This case study is an artistic collaboration between IN-TOUCH, artist and researcher Marloeke van der Vlugt, and the composer, director and researcher Falk Hubner, both of whom are based at the HKU, University of the Arts in Utrecht, The Netherlands.
This interdisciplinary collaboration will culminate in an exploratory Interactive performance experiment and research workshop at the Bloomsbury Theatre Studio, 23rd and 24th January 2020. Click here for more information and to book your ticket.
The collaboration aim is to explore and experience the politics and aesthetics of digital touch through interactive digital performance and technology; and to investigate the potentials of research collaboration between performance and social science research to provide insights on digital touch communication.

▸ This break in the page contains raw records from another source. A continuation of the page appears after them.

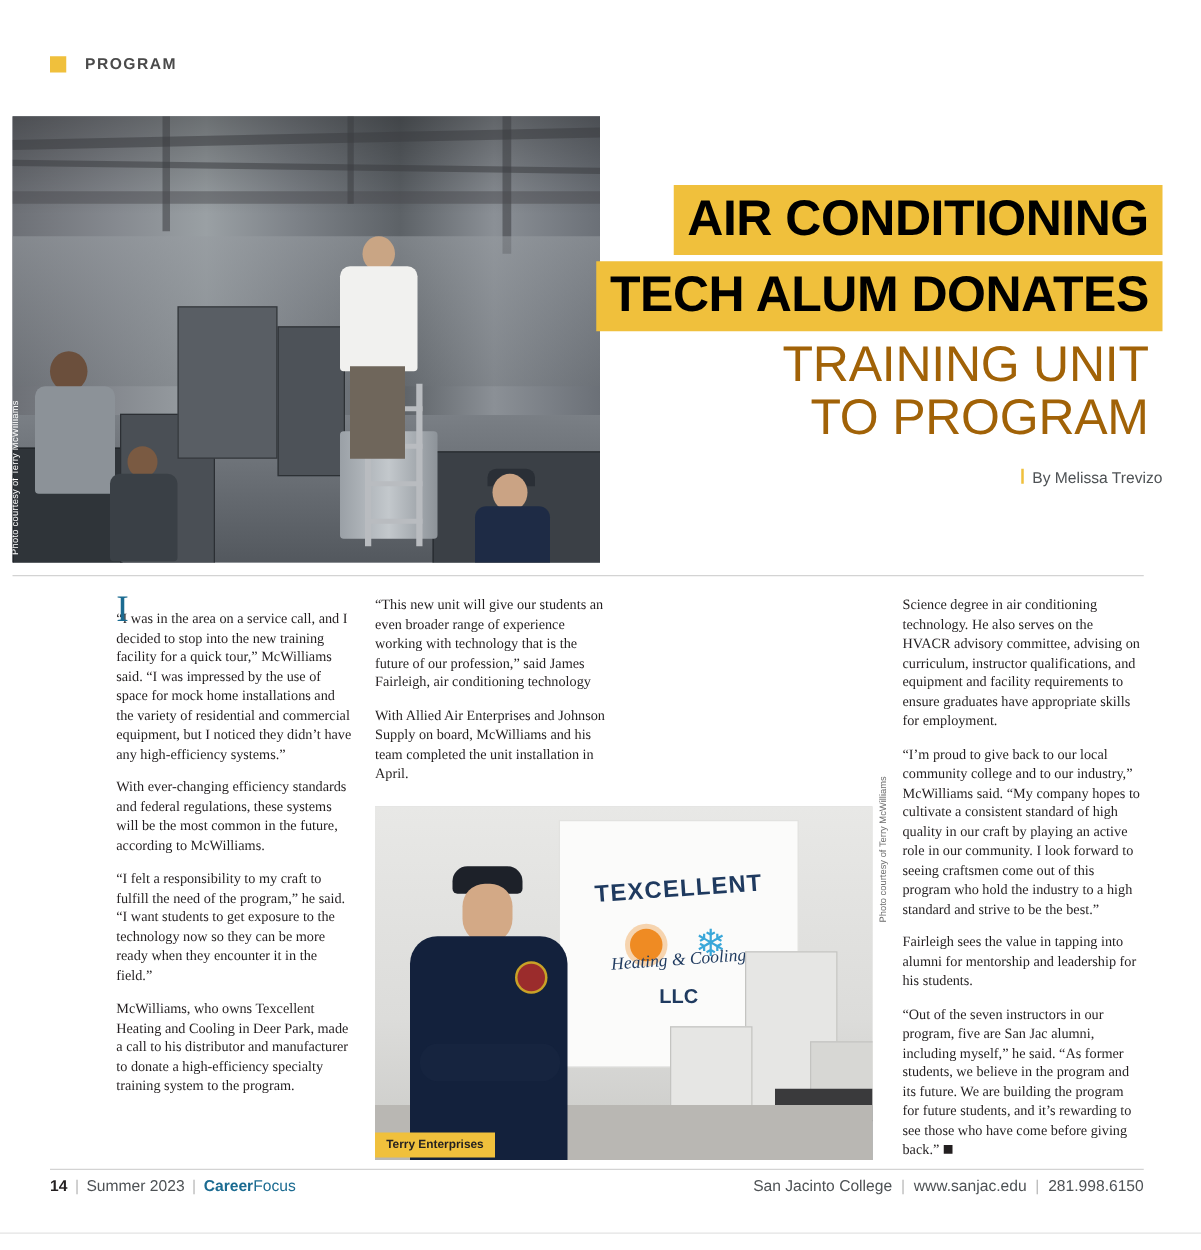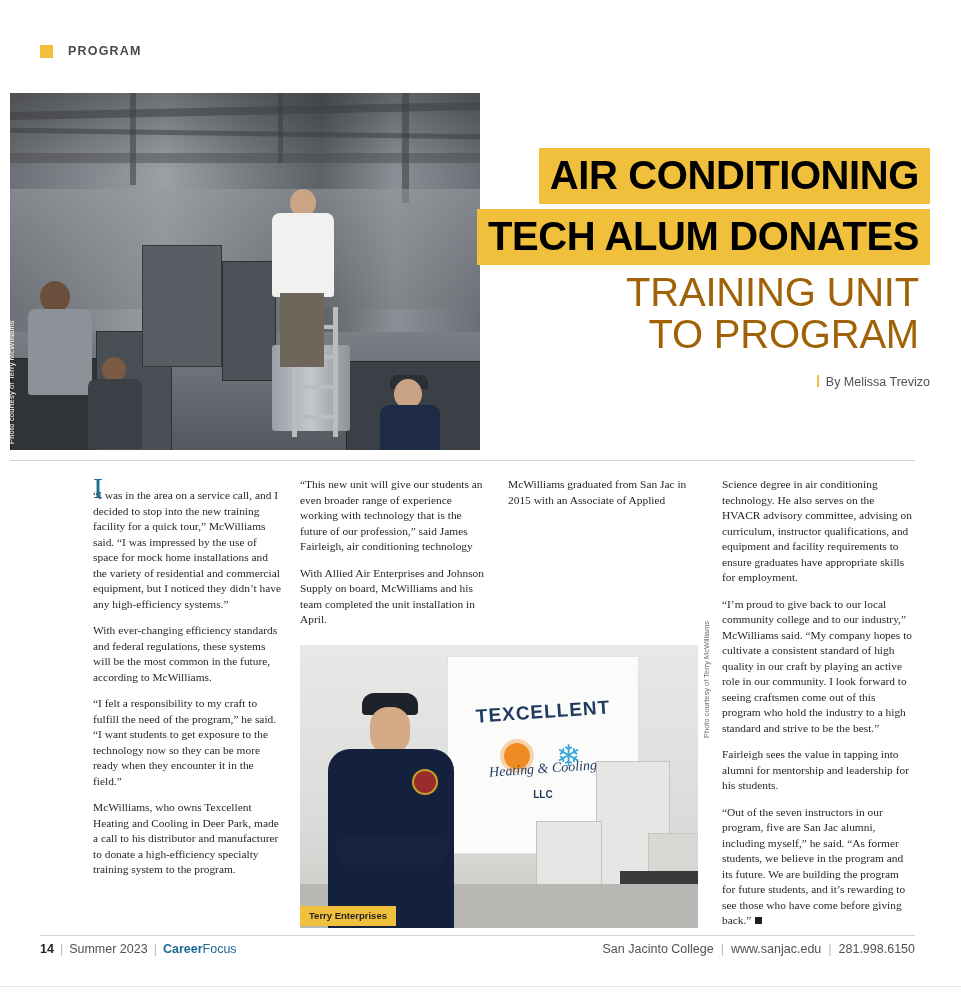--- a/index.html
+++ b/index.html
@@ -528,7 +528,6 @@
   </div>
 
   <div class="col c3">
-    <p>McWilliams graduated from San Jac in 2015 with an Associate of Applied</p>
   </div>
 
   <div class="col c4">

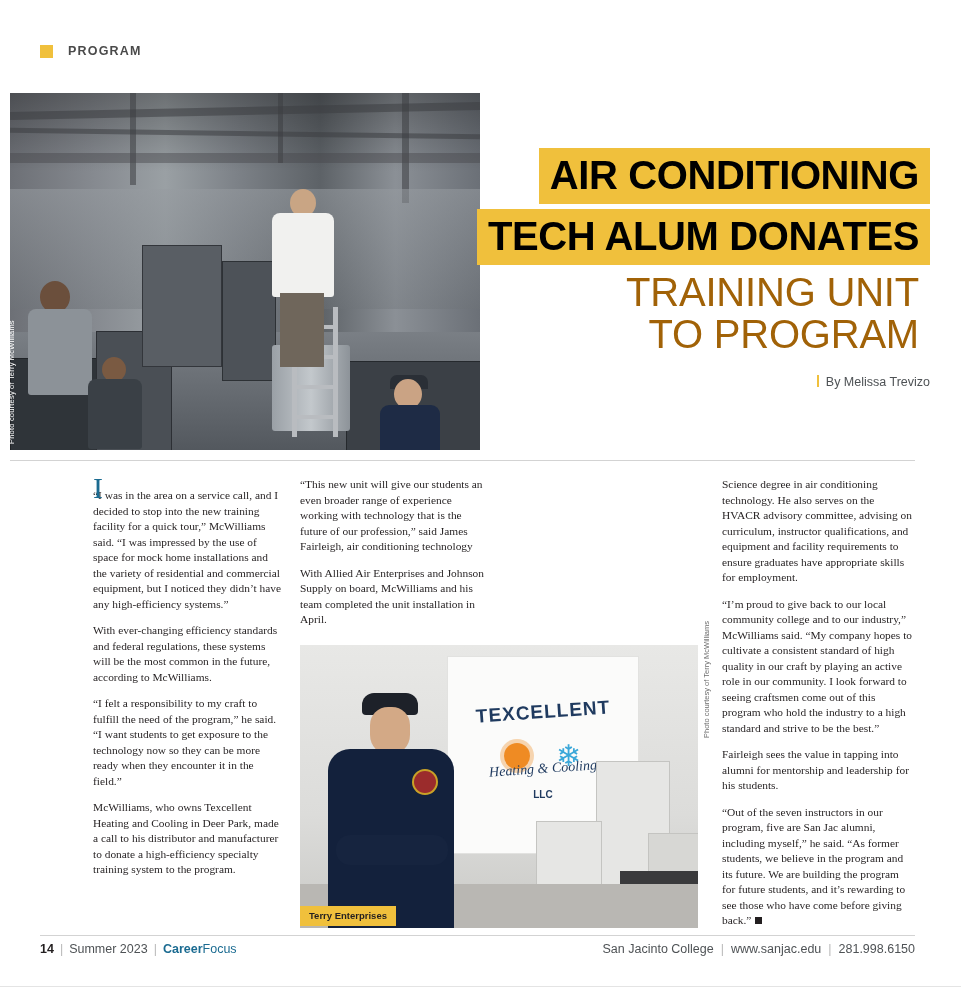--- a/index.html
+++ b/index.html
@@ -305,7 +305,7 @@
     text-align: center;
     font-family: "Liberation Sans", sans-serif;
     font-weight: 700;
-    font-size: 10px;
+    font-size: 16px;
     color: #1f3a5f;
   }
   .p2-sun {

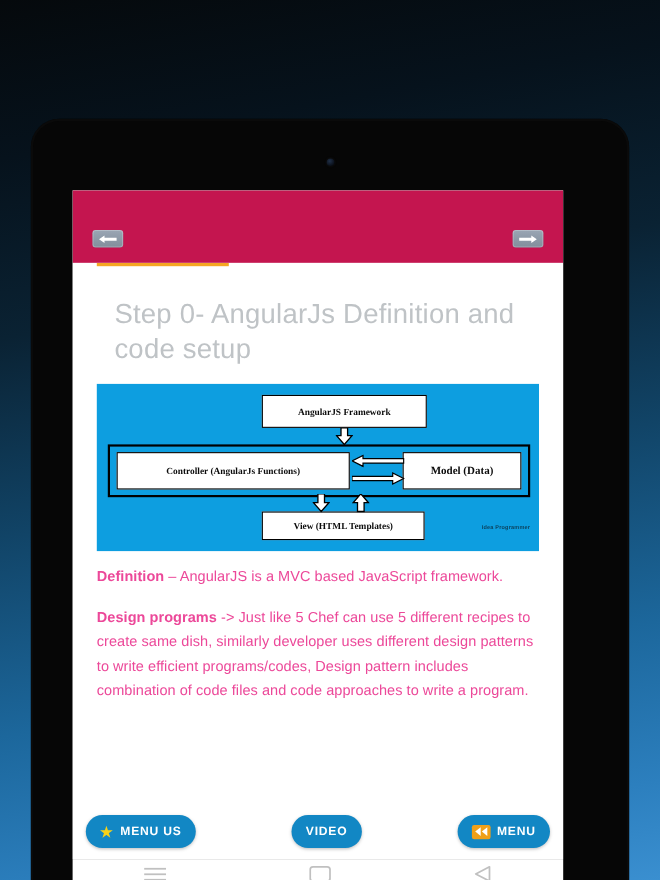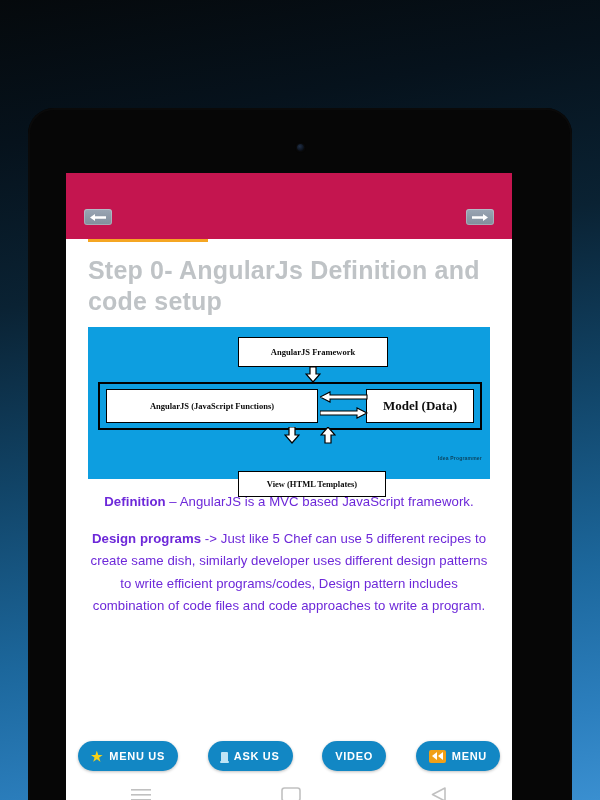--- a/index.html
+++ b/index.html
@@ -111,10 +111,10 @@
   .content { padding: 16px 22px 0 22px; }
 
   h1.step-title {
-    margin: 0;
+    margin: 16px;
     font-size: 25px;
     line-height: 31px;
-    font-weight: 700;
+    font-weight: 400;
     color: #bfc3c6;
     letter-spacing: .2px;
   }

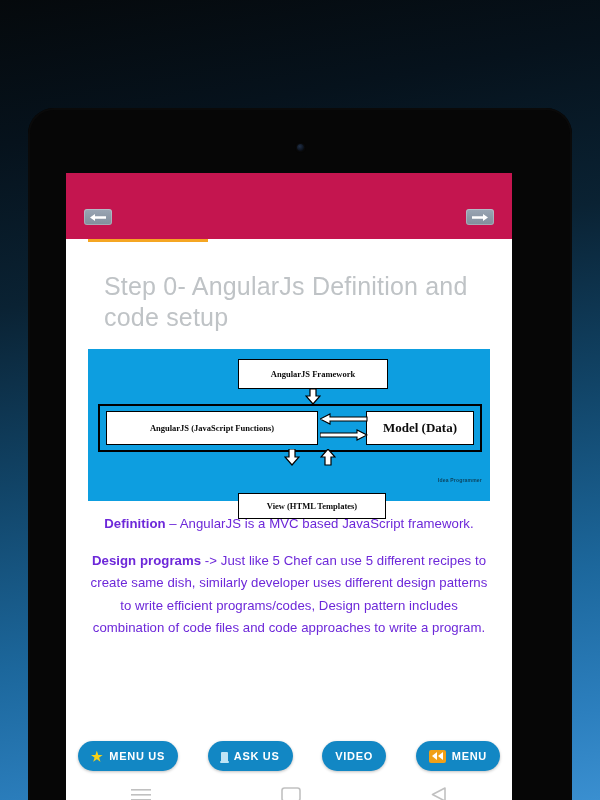--- a/index.html
+++ b/index.html
@@ -271,7 +271,7 @@
 
             <div class="dbox dbox-fw">AngularJS Framework</div>
 
-            <div class="dbox dbox-ctrl">AngularJS (JavaScript Functions)</div>
+            <div class="dbox dbox-ctrl">Controller (AngularJs Functions)</div>
 
             <div class="dbox dbox-model">Model (Data)</div>
 

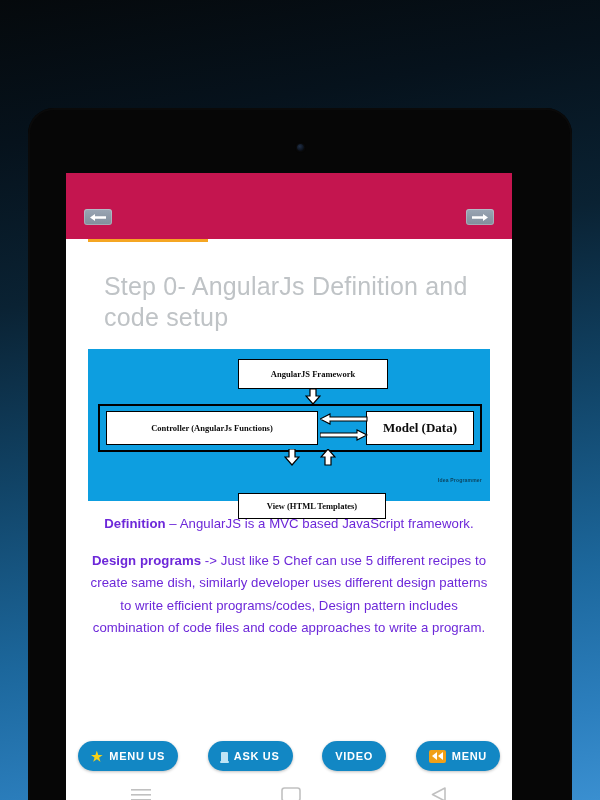--- a/index.html
+++ b/index.html
@@ -139,7 +139,7 @@
   }
   .dbox-fw   { left: 150px; top: 10px;  width: 150px; height: 30px; font-size: 8.5px; }
   .dbox-ctrl { left: 18px;  top: 62px;  width: 212px; height: 34px; font-size: 8.5px; }
-  .dbox-model{ left: 278px; top: 62px;  width: 108px; height: 34px; font-size: 13px; }
+  .dbox-model{ left: 278px; top: 62px;  width: 108px; height: 34px; font-size: 10px; }
   .dbox-view { left: 150px; top: 116px; width: 148px; height: 26px; font-size: 8.5px; margin-top: 28px; }
   .dgroup {
     position: absolute;

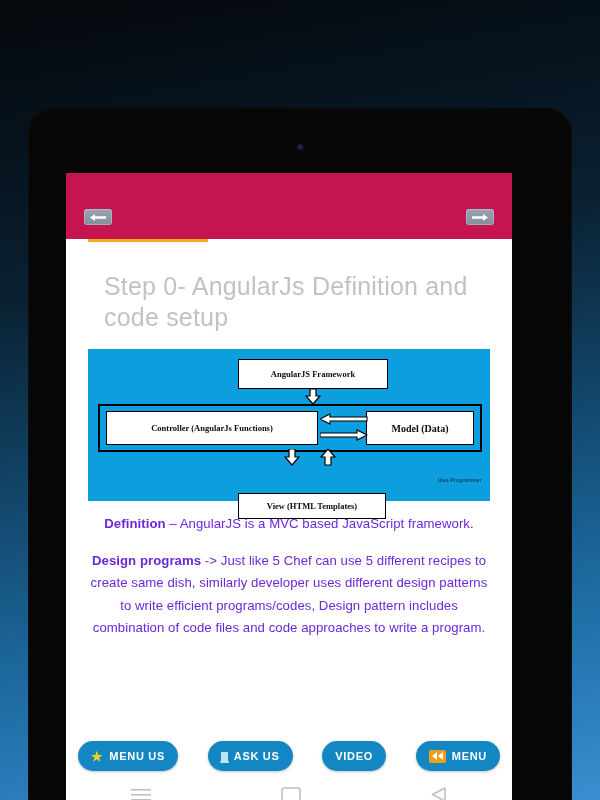--- a/index.html
+++ b/index.html
@@ -140,7 +140,7 @@
   .dbox-fw   { left: 150px; top: 10px;  width: 150px; height: 30px; font-size: 8.5px; }
   .dbox-ctrl { left: 18px;  top: 62px;  width: 212px; height: 34px; font-size: 8.5px; }
   .dbox-model{ left: 278px; top: 62px;  width: 108px; height: 34px; font-size: 10px; }
-  .dbox-view { left: 150px; top: 116px; width: 148px; height: 26px; font-size: 8.5px; margin-top: 28px; }
+  .dbox-view { left: 150px; top: 116px; width: 148px; height: 26px; font-size: 8.5px; }
   .dgroup {
     position: absolute;
     left: 10px; top: 55px;

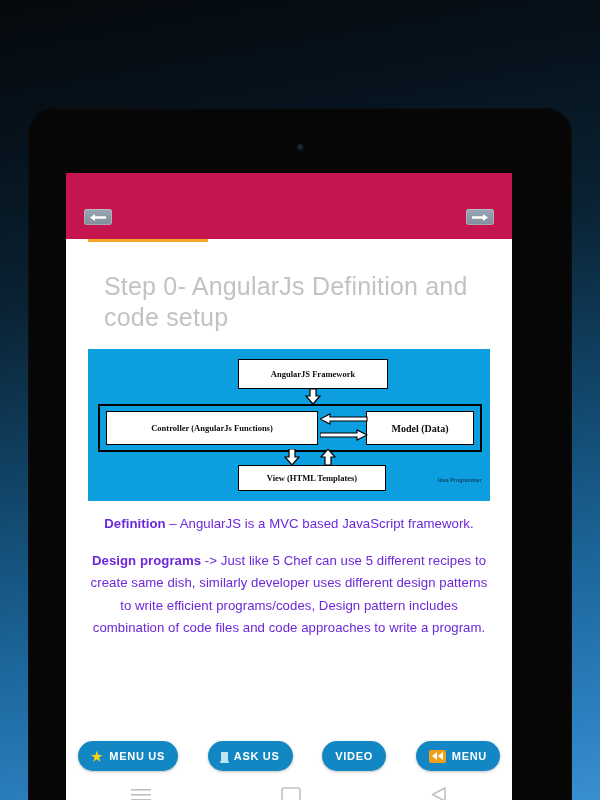--- a/index.html
+++ b/index.html
@@ -165,9 +165,8 @@
     margin-top: 12px;
     font-size: 13.2px;
     line-height: 22.5px;
-    color: #6d28d9;
+    color: #ec4899;
     letter-spacing: .05px;
-    text-align: center;
   }
   .copy p { margin: 0 0 14px 0; }
   .copy p.tight { margin-bottom: 0; }

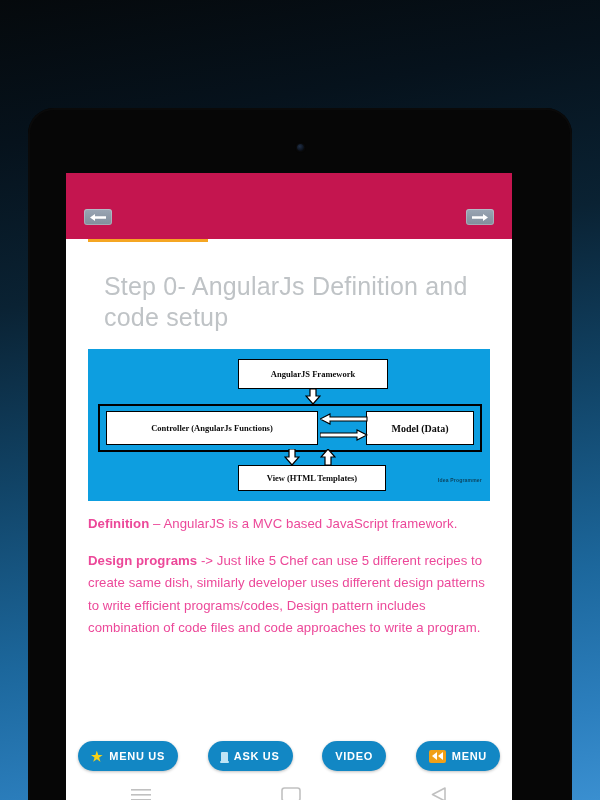--- a/index.html
+++ b/index.html
@@ -317,10 +317,6 @@
             <span>MENU US</span>
           </button>
 
-          <button class="fab">
-            <span class="askicon"></span>
-            <span>ASK US</span>
-          </button>
 
           <button class="fab">
             <span>VIDEO</span>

We are currently working together to share ideas, touch memories and inspirations from the behaviour of plants to the experience of touching the mouth of truth in Rome, research papers from our various disciplines, experimenting with materials, and performative interventions in playful ways. Marloeke is leading the development of a range of artistic ‘provocations’ and performance interventions which she is trialling with students and colleagues. We experience and respond to, Falk via sound and Carey through bringing in social science theory and concepts grounded in sensory ethnography and multimodal theory, to provide an ongoing analytical dialogue on the ideas that emerge. To date, E-wire in a variety of knitted shapes – triggering sound and audio samples – is one of the core materials of the interactive works, binding our concern with social interaction and human-non-human interaction, as it is the material that connects both fear and intimacy in relation to touch. Interrogating the ways that we touch, and disrupting the norms and expectations of touch and near touching are key to the development of the collaboration. Together we are documenting this collaborative process through still and moving image, sound and writing.
The interactive performance explores the experience, politics and aesthetics of touch through a range of artistic propositions that combine digital technologies, new materials, electronic sound, and bodily interaction. It will create an experimental and playful, interactive space for the audience to experience and reflect on what digital touch interaction might be. The space will consist of two areas: one concerned with social interaction and the other with human-non-human interaction, both via touch. E-wire in a variety of knitted shapes – triggering sound and audio samples – will be one of the core materials of the interactive works, binding the two research strands, as it is the material that connects both fear and intimacy in relation to touch. Every hour the ‘Touchy Narratives’ will be performed– where a performer reads poetic, personal accounts and stories of touch experiences while the (blindfolded) audience is challenged to caress, stroke, trace, pat, tap, pinch, finger, fondle, brush, palpate, rub, tickle and fold tactile ‘foamy, squishy’ sculptural objects. The workshop will extend and explore the themes of the performance and vice versa. The personal accounts and stories of touch generated through the workshops will inform the performance.